Menanggapi penyegelan tersebut, DPP Hanura menyatakan bahwa pemakaian gedung Hanura tersebut sah secara hukum karena Wiranto selaku pemilik tanah dan gedung telah menyerahkannya kepada DPP Hanura untuk digunakan. Serah terima gedung itu dilaksanakan pada tahun 2017 yang tertuang dalam BAP bertanggal; 11 September 2017.
Berdasarkan Berita Acara Serah Terima Gedung Hanura yang terdiri atas lima (5) pasal tersebut, penulis ingin membahas pasal (2). Pasal tersebut sangat aneh karena berbunyi “Bahwa PIHAK PERTAMA menyerahkan kepada PIHAK KEDUA, untuk menggunakan tanah milik PIHAK PERTAMA, dengan tarif sewa Rp.100,- (seratus rupiah) per tahun selama digunakan untuk kepentingan Partai Hanura;” Dalam hal ini PIHAK PERTAMA adalah Wiranto selaku pemilik tanah dan gedung, sedangkan PIHAK KEDUA adalah DPP Partai Hanura.
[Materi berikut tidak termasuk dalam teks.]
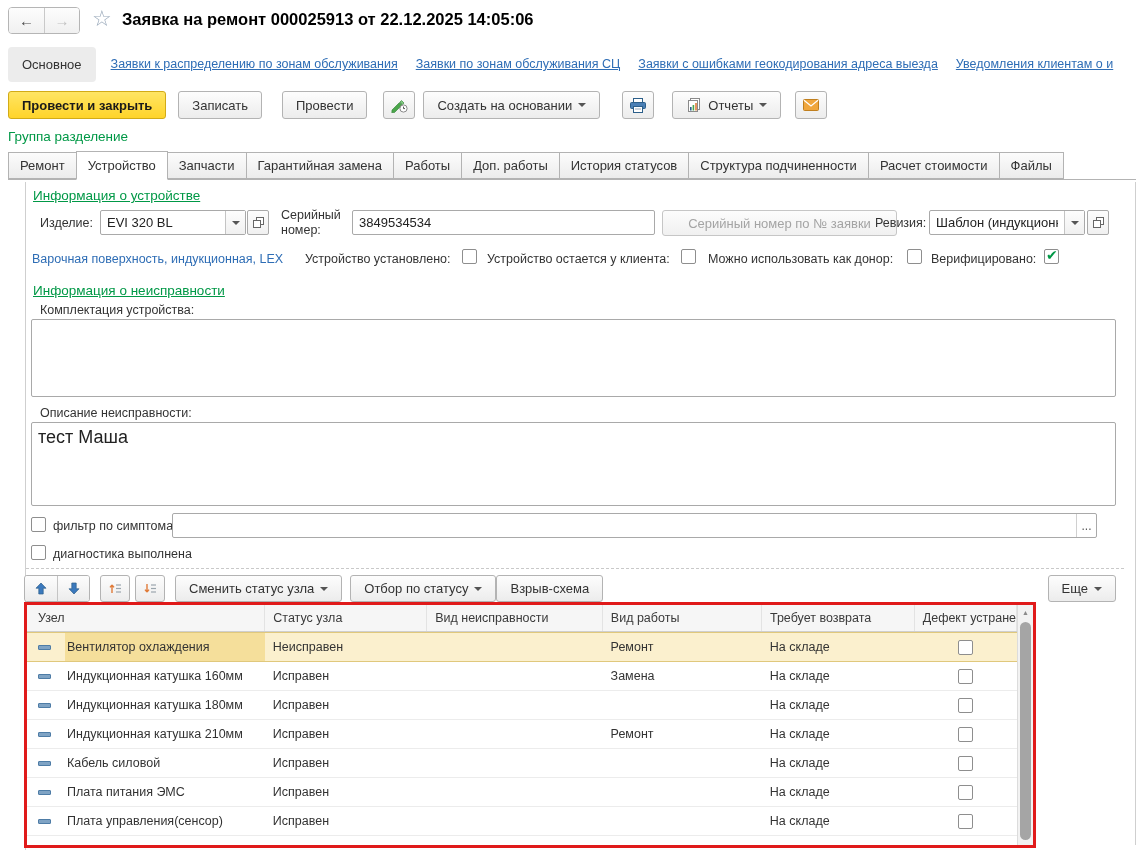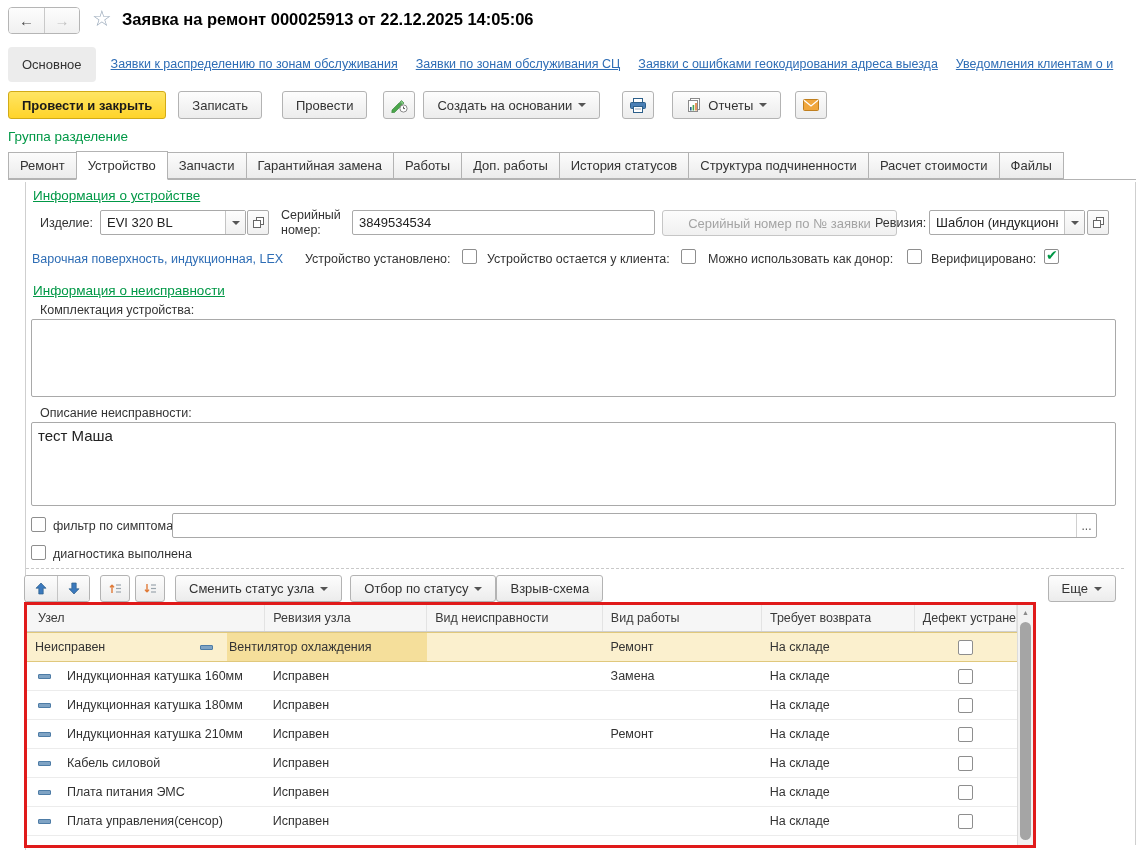--- a/index.html
+++ b/index.html
@@ -42,21 +42,21 @@
   .lbl { position:absolute; font-size:12.5px; color:#333; }
   .field { position:absolute; height:25px; border:1px solid #a9a9a9; border-radius:2px; background:#fff; display:flex; align-items:center; }
   .field input { border:none; outline:none; flex:1; height:100%; padding:0 6px; font-size:13px; font-family:inherit; color:#222; background:transparent; min-width:0; }
   .combo-arrow { width:20px; height:100%; border-left:1px solid #c4c4c4; display:flex; align-items:center; justify-content:center; cursor:pointer; background:linear-gradient(#fdfdfd,#f0f0f0); }
   .openbtn { position:absolute; width:22px; height:25px; border:1px solid #a9a9a9; border-radius:2px; background:linear-gradient(#fdfdfd,#f0f0f0); display:flex; align-items:center; justify-content:center; cursor:pointer; }
   .blue-link { position:absolute; color:var(--link,#2E6DB5); font-size:12.5px; cursor:pointer; white-space:nowrap; }
   .cb { width:15px; height:15px; border:1px solid #8e8e8e; border-radius:2px; background:#fff; display:inline-block; position:relative; cursor:pointer; }
   .cb.checked::after { content:"\2714"; position:absolute; left:1px; top:-3px; font-size:14px; font-weight:bold; color:var(--section-title,#009846); }
   .cbrow .cb { position:absolute; top:249px; }
   .cbrow .cb-label { position:absolute; top:252px; font-size:12.5px; }
-  textarea.ta { position:absolute; border:1px solid #a9a9a9; border-radius:2px; resize:none; font-family:inherit; font-size:15px; color:#222; padding:4px 6px; outline:none; }
+  textarea.ta { position:absolute; border:1px solid #a9a9a9; border-radius:2px; resize:none; font-family:inherit; font-size:18px; color:#222; padding:4px 6px; outline:none; }
   .dashed { position:absolute; left:26px; width:1098px; border-top:1px dashed #c9c9c9; }
   
   .tbar { position:absolute; left:24px; top:575px; width:1092px; height:27px; display:flex; align-items:center; }
   .tbar .btn { height:27px; }
   .btngroup { display:flex; border:1px solid #b3b3b3; border-radius:3px; overflow:hidden; }
   .btngroup .gbtn { width:32px; height:25px; background:linear-gradient(#fdfdfd,#ececec); display:flex; align-items:center; justify-content:center; cursor:pointer; border:none; padding:0; }
   .btngroup .gbtn + .gbtn { border-left:1px solid #c4c4c4; }
   
   .tblbox { position:absolute; left:24px; top:602px; width:1012px; height:246px; border:3px solid var(--table-border,#E01A1A); background:#fff; }
   .tbl-main { position:absolute; left:0; top:0; right:16px; bottom:0; overflow:hidden; }
@@ -290,33 +290,33 @@
   <button class="btn" style="margin-left:auto;">
     <span>Еще</span>
     <span class="caret"></span>
   </button>
 </div>
 
 <div class="tblbox">
   <div class="tbl-main">
     <div class="thead">
         <div class="th c0">Узел</div>
-        <div class="th c1">Ревизия узла</div>
+        <div class="th c1">Статус узла</div>
         <div class="th c2">Вид неисправности</div>
         <div class="th c3">Вид работы</div>
         <div class="th c4">Требует возврата</div>
         <div class="th c5">Дефект устранен</div>
       </div>
     <div class="tbody">
         <div class="trow selected">
+          <div class="tc c0">
+            <span class="marker"></span>
+            <span class="ctext">Вентилятор охлаждения</span>
+          </div>
           <div class="tc c1">Неисправен</div>
-          <div class="tc c0">
-            <span class="marker"></span>
-            <span class="ctext">Вентилятор охлаждения</span>
-          </div>
           <div class="tc c2"></div>
           <div class="tc c3">Ремонт</div>
           <div class="tc c4">На складе</div>
           <div class="tc c5">
             <span class="cb"></span>
           </div>
         </div>
         <div class="trow">
           <div class="tc c0">
             <span class="marker"></span>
Jika Berita Acara Serah Terima ini sah secara hukum, apakah pasal (2) ini yang menyebabkan Wiranto melayangkan gugatan ke Polda Metro Jaya yang berujung penyegelan? Pertama, ditinjau dari harga sewa yang hanya Rp.100,- per tahun. Apakah PIHAK KEDUA telah melakukan wanprestasi dengan tidak pernah membayar uang sewa? Ataukah setelah dipertimbangkan Wiranto menyesal dengan harga sewa yang tak masuk akal?
Kedua, mari kita lihat kata-kata ‘selama digunakan untuk kepentingan Partai Hanura’. Apakah Wiranto menganggap bahwa tanah dan gedung miliknya itu sudah tidak digunakan untuk kepentingan Partai Hanura? Mungkin telah dilakukan penyalahgunaan oleh para pengurus Partai Hanura?
Dengan adanya laporan Wiranto yang berujung pada penyegelan, kita bisa membaca bahwa hubungan antara Wiranto sang mantan Ketua Umum dengan Oesman Sapta Odang sang Ketum dan para pengurus DPP Partai Hanura kurang harmonis. Hal ini setali tiga uang dengan hubungan antara Amien Rais dan Zulkifli Hasan.
Seharusnya, sebagai politikus senior, Wiranto dan Oesman Sapta bisa duduk bersama menyelesaikan masalah internal partai. Kedua tokoh besar ini harus mengedepankan masa depan Partai Hanura yang telah didirikan dan dibangun dengan susah payah. Mereka berdua harus menekan ego masing-masing demi kemaslahatan umat, rakyat Indonesia yang telah memberikan suaranya pada Pileg dan Pilpres 2019 lalu.